Price capping mechanisms should not become a structural feature of Europe’s energy market. Free and transparent price formation, based on supply and demand fundamentals, remains the best way to ensure cost-efficient and secure supplies for consumers. 

Demand Aggregation and Joint Purchasing

Summary:

Demand aggregation and joint purchasing mechanisms seek to coordinate buyers’ demand for energy or other strategic commodities, with the aim of improving access to supply and strengthening purchasing power. 

The EU’s approach has evolved from crisis-era gas demand aggregation into the broader EU Energy and Raw Materials Platform, which now offers aggregation and matchmaking services for a wider range of energy-related products and strategic raw materials. The Platform builds on the experience of AggregateEU, which was active from 2023 to 2025.  

While voluntary aggregation and matchmaking may help some market participants identify potential suppliers, mandatory or quasi-mandatory joint purchasing risks undermining competition, market liquidity and the core principles of the EU single energy market.

Q&A

What do such measures seek to achieve?

In principle, such tools may provide additional visibility to buyers and sellers, especially in periods of market stress or for emerging markets where commercial relationships are still developing. 

However, they should not replace competitive market-based procurement, nor become a structural substitute for well-functioning, transparent energy markets. The independent purchase and sale of natural gas and other energy products by market participants competing is a core element of a functioning, competitive and liquid market. It is also a cornerstone of the EU’s energy market. 

What are the risks?

Mandatory or recurring joint purchasing could reduce competition between buyers, weaken price discovery and undermine the benefits that competitive energy markets have delivered over recent decades. It may also create legal and commercial uncertainty, including questions related to competition law and the risks faced by participating companies. 

The experience of AggregateEU also shows the limited market appetite for such mechanisms. According to the platform operator, AggregateEU matched 42 bcm of aggregated European gas demand across four rounds in 2023. This represented less than 1% of total EU hub-traded volumes in 2023, when compared with approximately 6,896 bcm of OTC and exchange trades. This suggests that the mechanism remained marginal compared with the size and liquidity of Europe’s existing gas market. 

What principles should guide policy?

Demand aggregation and joint purchasing should remain voluntary, targeted and limited in scope.
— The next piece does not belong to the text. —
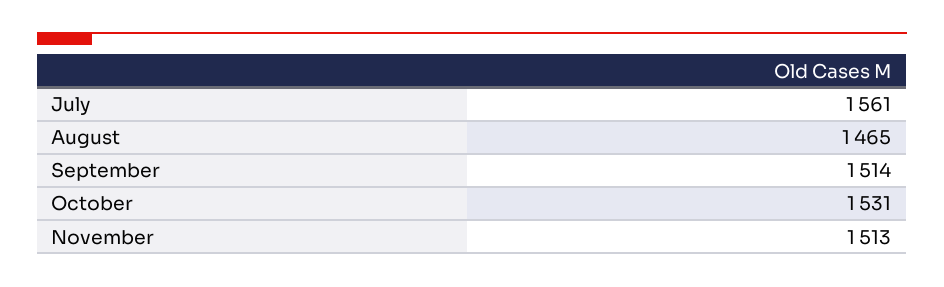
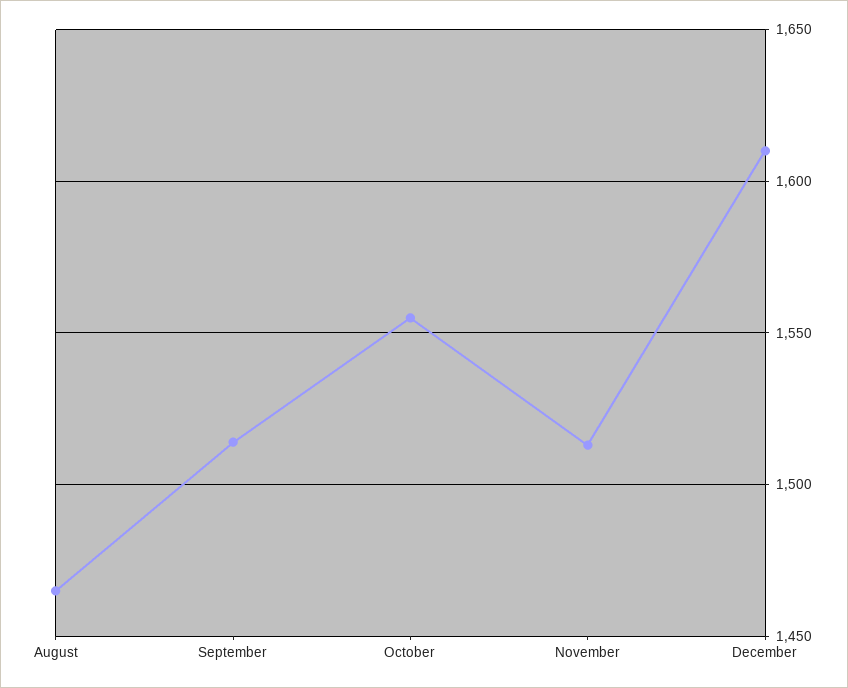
July: 1561 -> none
October: 1531 -> 1555
December: none -> 1610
Participation should not imply an obligation to conclude contracts, and companies should remain free to procure energy independently through competitive markets. 

Any such mechanism should be compatible with EU competition law, preserve confidentiality of commercially sensitive information, avoid distorting price formation, and be assessed against its actual market added value. 

Where such platforms exist, they should remain complementary to the market. They should facilitate information and matchmaking only where there is clear added value, without undermining competition, liquidity, existing contractual arrangements or the functioning of the EU single energy market.